2. Write a function `multiple_regression_summary(df, outcome, predictors)` that fits a linear model and returns a tidy coefficient table with confidence intervals.
3. Add input validation to the function in Exercise 2: check that the outcome and all predictors exist as columns, that the outcome is numeric, and that there are enough observations.

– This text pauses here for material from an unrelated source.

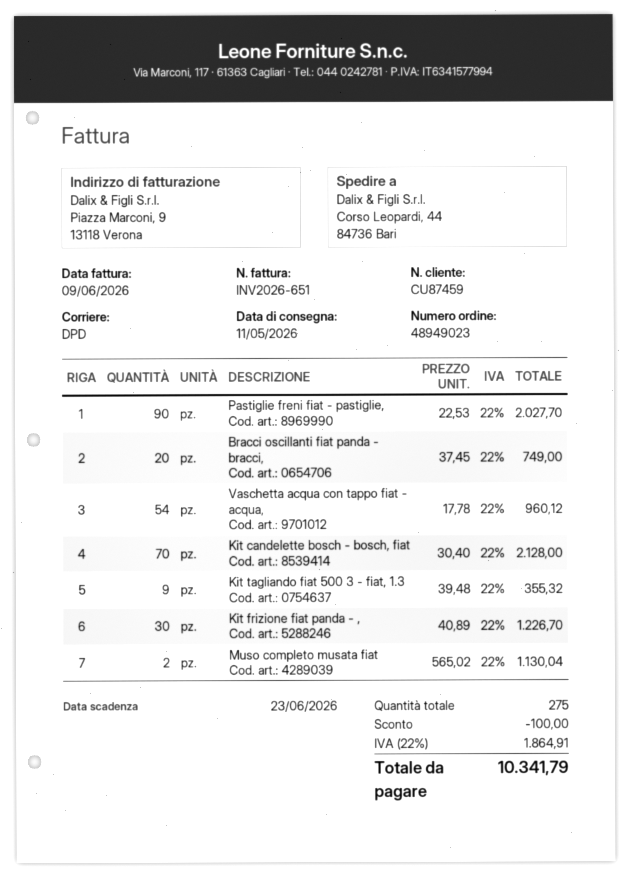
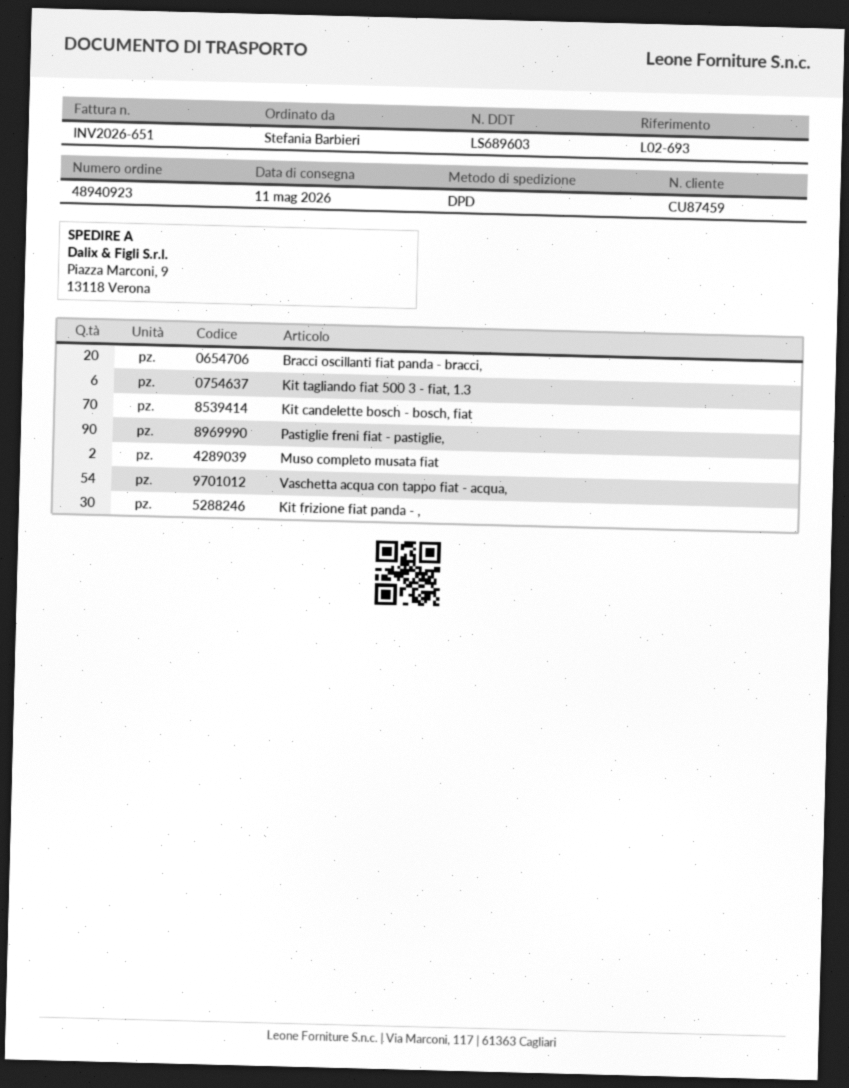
order number: 48949023 -> 48940923
ship to: Corso Leopardi, 44, 84736 Bari -> Piazza Marconi, 9, 13118 Verona
Kit tagliando fiat 500 3 - fiat, 1.3: 9 -> 6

4. Demonstrate R's lexical scoping: write two functions with the same local variable name. Show they don't interfere with each other.
5. **Challenge:** Write a function `batch_report(data_dir, output_dir)` that reads all `.csv` files in a directory, applies your `group_summary()` function, and writes one summary CSV per input file to the output directory. Use `purrr::walk()`.